Upah berdasarkan manfaat jasa pekerja disepakati antara pekerja dan pemberi kerja dalam batas waktu tertentu. Keduanya dapat melakukan negosiasi untuk merubah upah pada kontrak baru berikutnya. Hal ini memungkinkan terjadinya kenaikan upah bagi pekerja. Jika terjadi perselisihan maka ditetapkan upah yang sepadan (ajrul mitsl) berdasarkan upah pekerja lain yang ditetapkan para ahli.

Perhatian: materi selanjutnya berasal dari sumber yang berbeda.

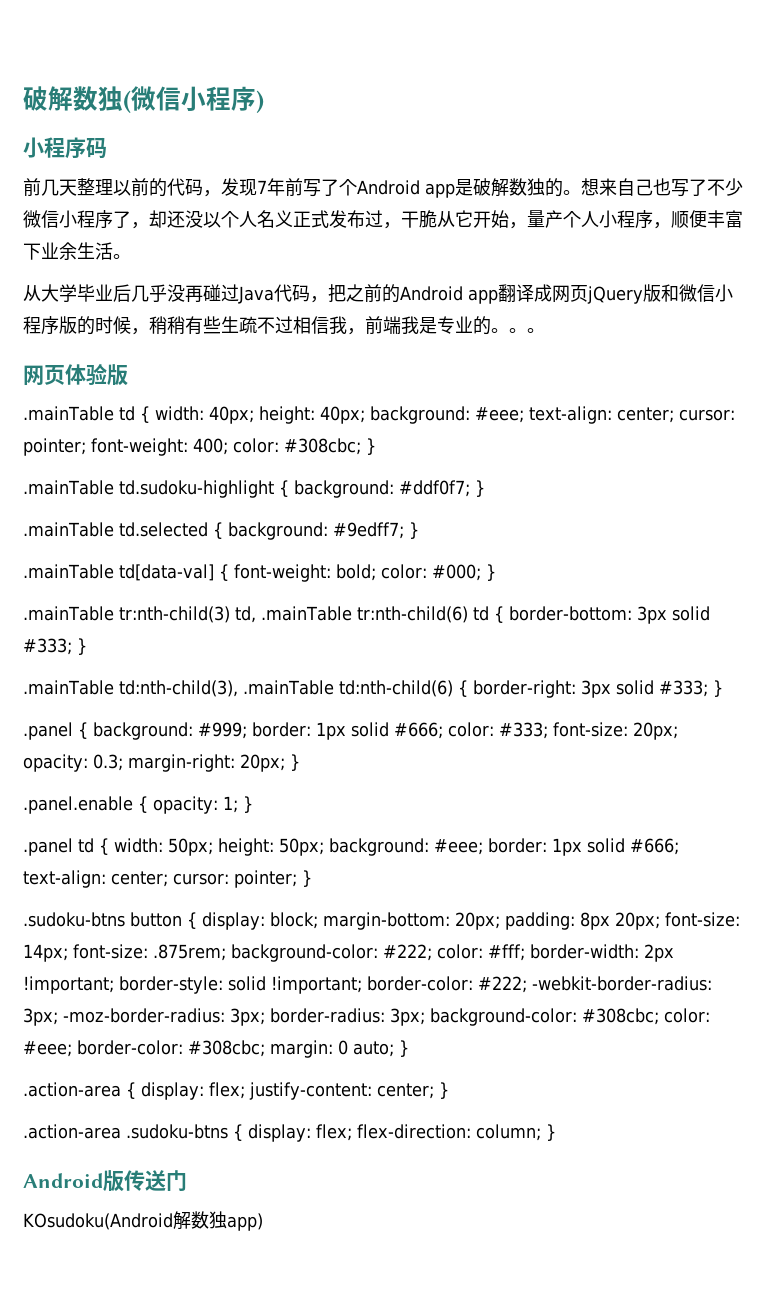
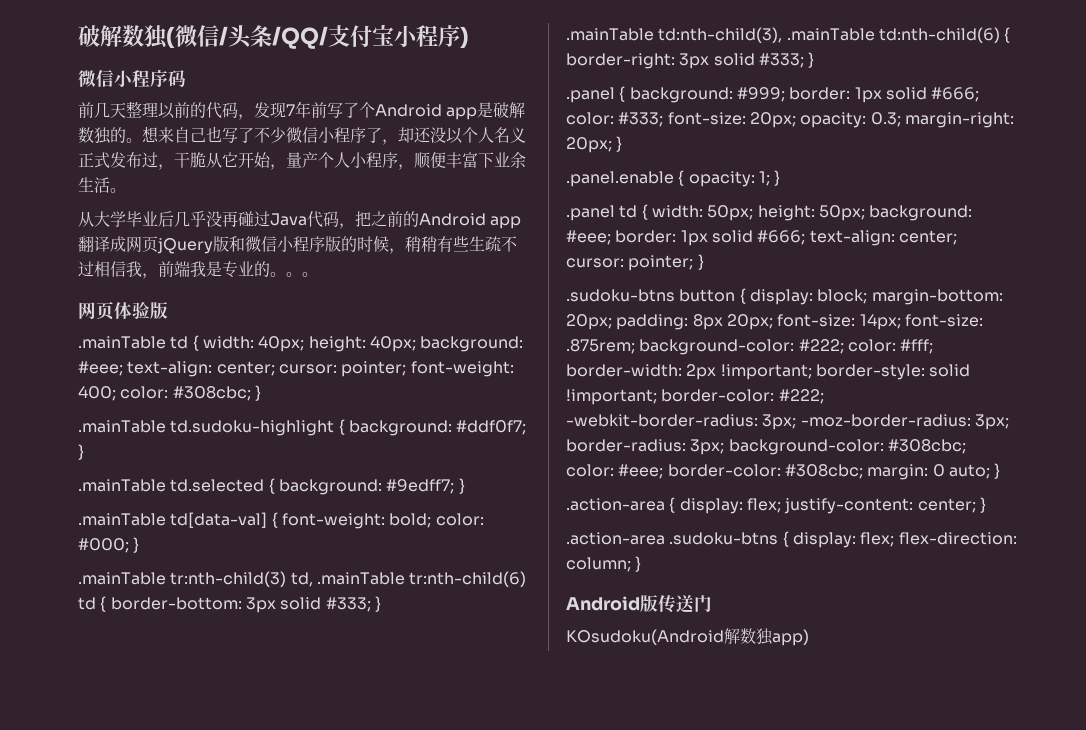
(181, 98) none -> [219,24,394,49] /头条/QQ/支付宝
(264, 101) none -> [78,70,114,88] 微信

Allah Rasulullah bersabda dalam hadits qudsi, “Tiga golongan yang akan menjadi musuh Ku di hari kiamat. Siapa yang menjadi musuh-Ku, Aku akan memusuhi dia. Pertama, seorang yang berjanji setia kepada-Ku, namun mengkhianatinya. Kedua, seorang yang menjual orang merdeka lalu memakan hasilnya. Ketiga, seorang yang mempekerjakan seseorang, lalu setelah pekerjaan itu selesai, orang tersebut tidak memberi upah orang tersebut.” (HR al-Bukhari, Ahmad, dan Ibnu Majah)
Aturan Islam terkait perburuhan ini telah dijalankan selama berabad-abad dan tidak menimbulkan permasalahan antara pemberi kerja dan pekerja. Adanya jaminan kebutuhan pokok dari negara akan meringankan pemberi kerja, karena mereka tidak perlu menanggung semua kebutuhan pokok buruh yang dimasukan dalam perhitungan upah, di sisi lain pekerja pun akan lebih tenang karena adanya jaminan dari negara tersebut.
Nabi saw. bersabda :
“Setiap kalian adalah pemimpin, dan setiap kalian akan dimintai pertanggungjawaban. Seorang imam adalah pemimpin dan akan dimintai pertanggungjawaban” (HR. Bukhari)
Islam telah menjadikan negara benar-benar hadir dalam proses ekonomi. Bukan hanya sebagai regulator akan tetapi menjadi penjamin keberlangsungan proses ekonomi. Begitulah keindahan sistem kehidupan Islam, yang tentu aturan tersebut memerlukan wadah negara yang baik, atau institusi yang menerapkan syariah Islam secara paripurna (kafah).